What liberals prefer to suggest is that there would be no vehement opposition to the White House, no Tea Party—or at least a kinder, gentler Tea Party—if Hillary Clinton were President and following the same line as Obama. Or that liberals would have all fallen into line if Obama’s current agenda were being peddled by a President John Edwards. This is not an empirical inquiry into specific instances of racism; it is a theory about the nature of country’s current agitation—namely, that it is informed by a general racial malice.
It is a seductive theory, but a dubious one. One need only look to the recent past to confirm that conservatives have harbored dogmatic suspicions of Democratic presidents long before one of them was black. Bill Clinton was pointedly despised by a great many, long before he was caught up in Monicagate. Who can forget the right-wing columnists and operators (mostly white then, as they are today), salivating to out him and his wife as malevolent moral monsters on the basis of Whitewater, Travelgate and such? As early as 1994, the satirical prime-time animated sitcom The Critic had a gag where a newspaper described the 1992 presidential election with the headline “Lecherous Hillbilly Elected”. (One need only imagine the outcry if anything as pitiless would be indicated about Obama on, say, Family Guy.) Or, remember the weird emails that circulated attempting to link the Clintons to assorted deaths and murders, with Vince Foster just the tip of the iceberg?
There wasn’t an internet back then to make all of this vitriol as omnipresent then as it is now (or as easily recoverable). But the difference in tone was minor. One suspects that racial suspicions of some younger writers, so deeply appalled at how Obama is discussed now, is the product of naïveté, the fact that they happened to miss the way conservatives and liberals alike seemed to almost recreationally revel in the sour resonance that the Clintons evoked in the 1990s.
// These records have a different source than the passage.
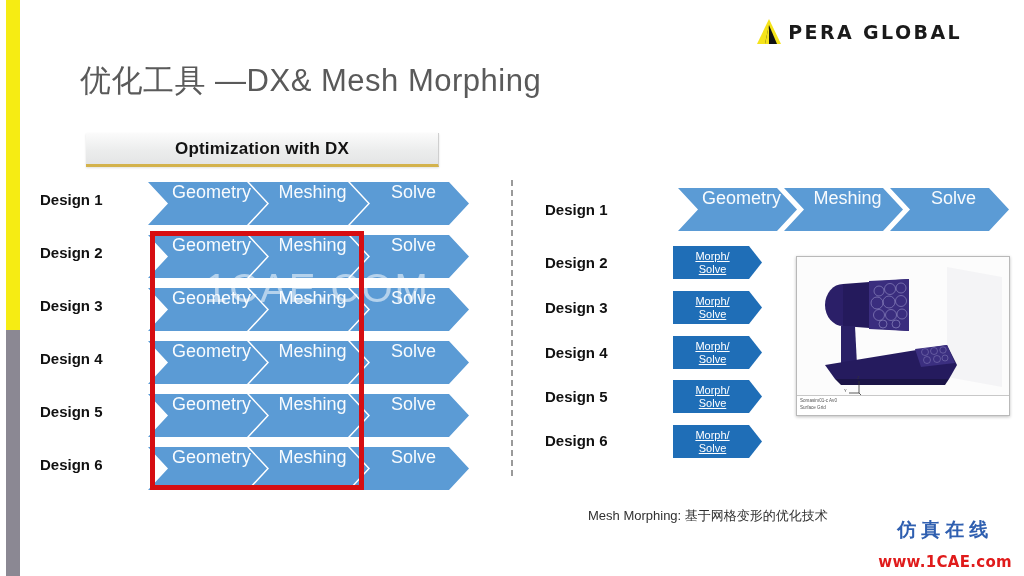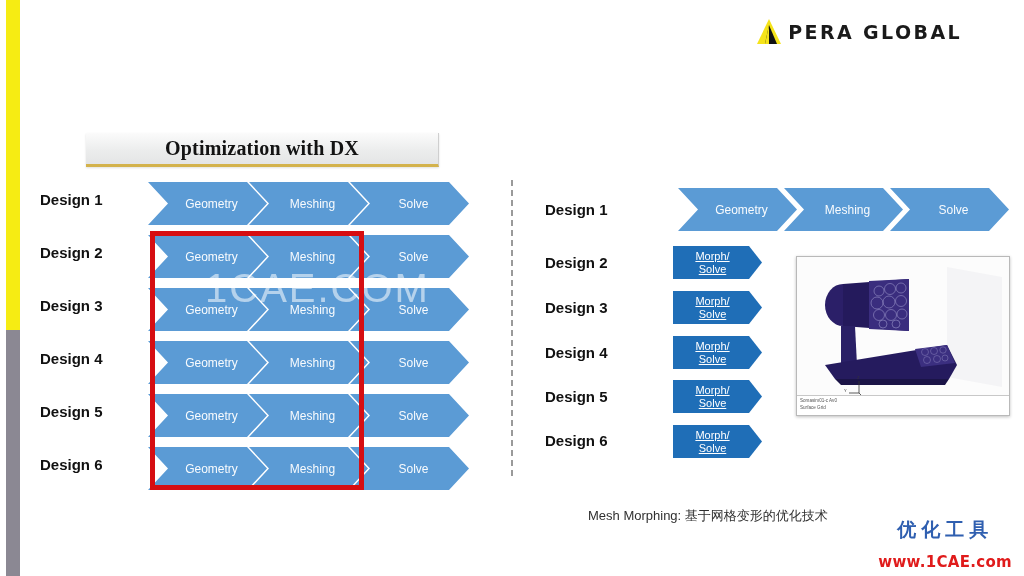--- a/index.html
+++ b/index.html
@@ -123,6 +123,7 @@
     <span class="logo-text">PERA GLOBAL</span>
   </div>
 
+  <div class="title">优化工具 —DX&amp; Mesh Morphing</div>
 
   <div class="panel-head head-left">
     <span>Optimization with DX</span>

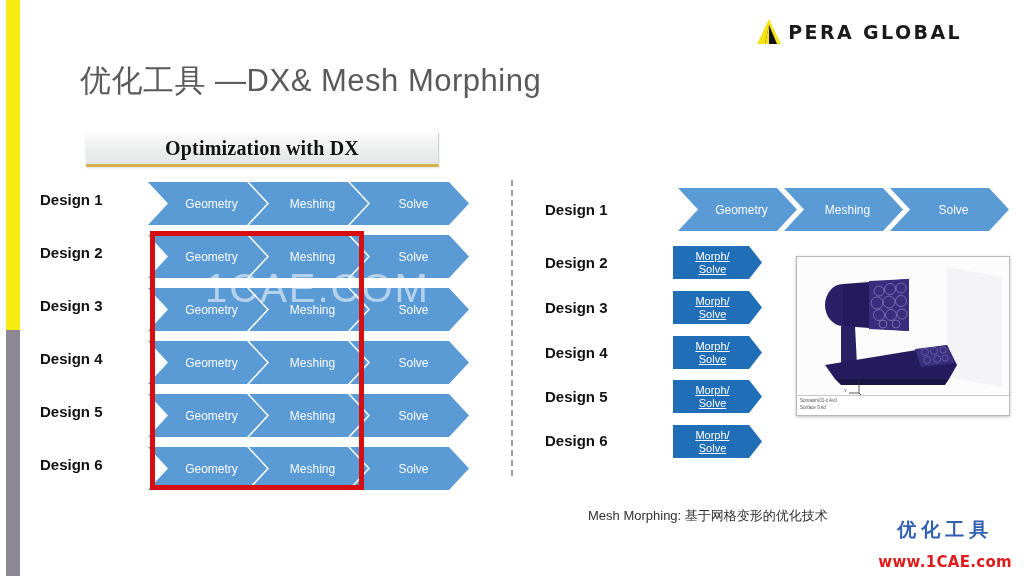--- a/index.html
+++ b/index.html
@@ -40,7 +40,7 @@
     display:flex;align-items:center;justify-content:center;
     box-shadow:0 1px 2px rgba(0,0,0,.12);
   }
-  .panel-head span{font-size:20px;font-weight:bold;color:#131313;letter-spacing:.2px;font-family:Liberation Serif, serif;}
+  .panel-head span{font-size:17px;font-weight:bold;color:#131313;letter-spacing:.2px;}
   .head-left{left:86px;top:133px;width:352px;}
   .head-right{left:548px;top:133px;width:460px;}
 

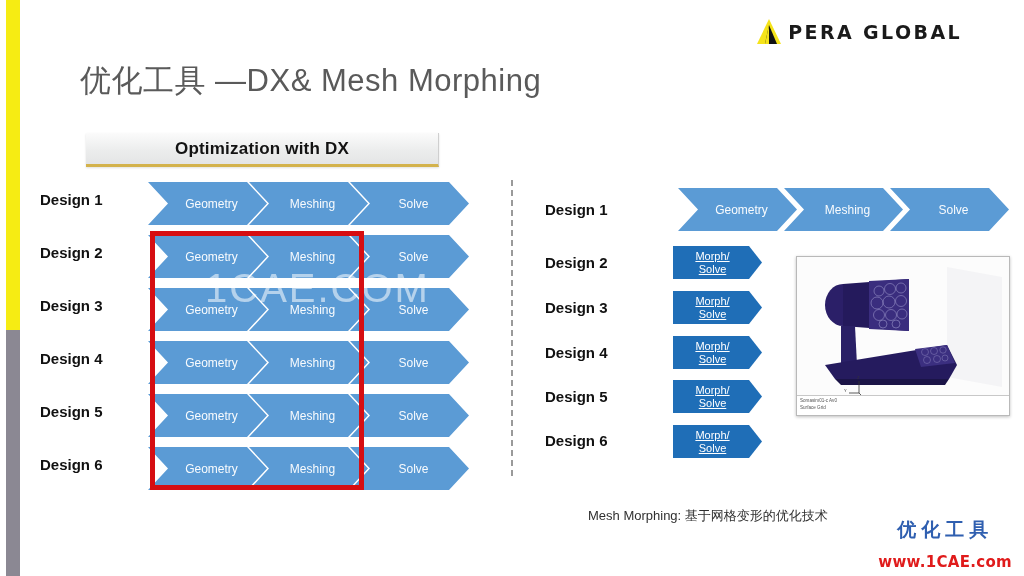--- a/index.html
+++ b/index.html
@@ -54,8 +54,8 @@
   
   .chev{
     position:absolute;background:#5b9bd5;color:#fff;
-    display:flex;align-items:center;justify-content:center;
-    font-size:12px;
+    display:flex;justify-content:center;
+    font-size:18px;
     clip-path:polygon(0 0, calc(100% - 20px) 0, 100% 50%, calc(100% - 20px) 100%, 0 100%, 20px 50%);
   }
   .chev span{padding-left:8px;opacity:.96;}

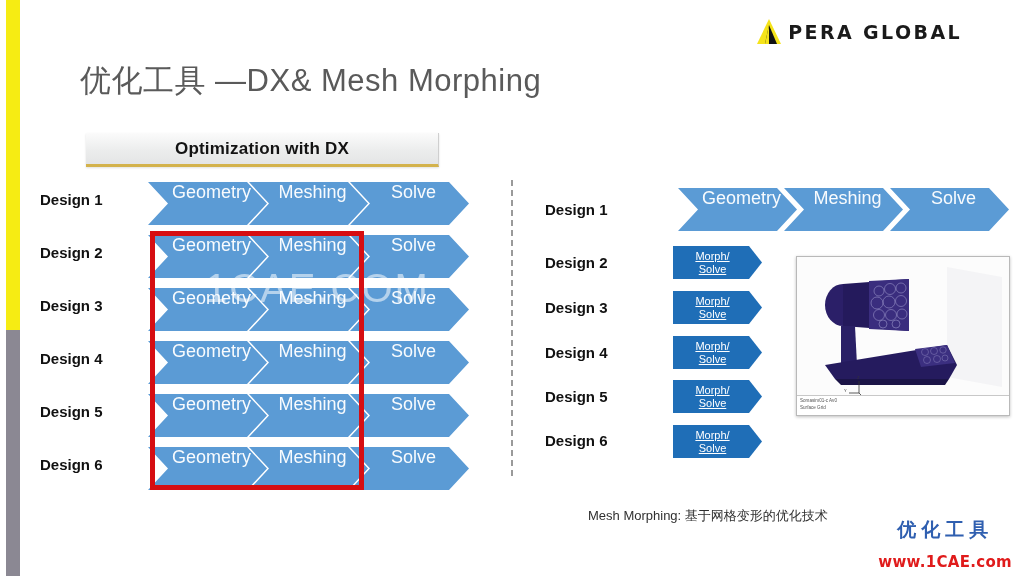--- a/index.html
+++ b/index.html
@@ -298,7 +298,7 @@
   <div class="caption">Mesh Morphing: 基于网格变形的优化技术</div>
 
   <div class="wm-br">
-    <div class="wm-cn">优化工具</div>
+    <div class="wm-cn">仿真在线</div>
     <div class="wm-url">www.1CAE.com</div>
   </div>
Liberals have also been implicitly playing a race card by imagining and demanding a tribal allegiance among African-Americans that conservative blacks are said to somehow be betraying. To insist that the reason Republicans like Cain is because he is a “minstrel” dancing to their tune is playing the race card. If Republicans like a white person for sharing their opinions, is the white person “dancing to their tune”? How about Thomas Sowell? Do his decades of densely reasoned conservatism qualify as a mere dance? Should one even be expected to substantially engage with his work before making such allegations?
Okay: Cain’s views are hardly as well reasoned as Sowell’s. But then neither are those of most of the people currently elevated by Republicans as serious figures. We ought to be assessing people by the content of their character—and that means allowing that Herman Cain has as much right to be a dumb Republican as any white person.
Liberals have not only failed to acquit themselves well with their self-righteous deployments of race allegations—they have encouraged conservatives to follow their lead. Conservatives, unsurprisingly, have acquitted themselves equally poorly. The clip of Clarence Thomas making his “high-tech lynching” claim looks worse by the year. The one from last week of Cain on Fox News—when asked whether racism is behind the charges, all he came up with was “I believe the answer is yes, but we do not have any evidence to support it”—now joins it as a quintessential demonstration of flabby reasoning and sociopolitical cynicism.
But liberals should keep in mind that they’re the ones who have enabled this kind of thing. They may have cloaked their conspiracy theories with scientific terms like “institutional racism” and “legacy”, but the hollowness of their logic and the density of their paranoia is the same.
John McWhorter is a contributing editor for The New Republic.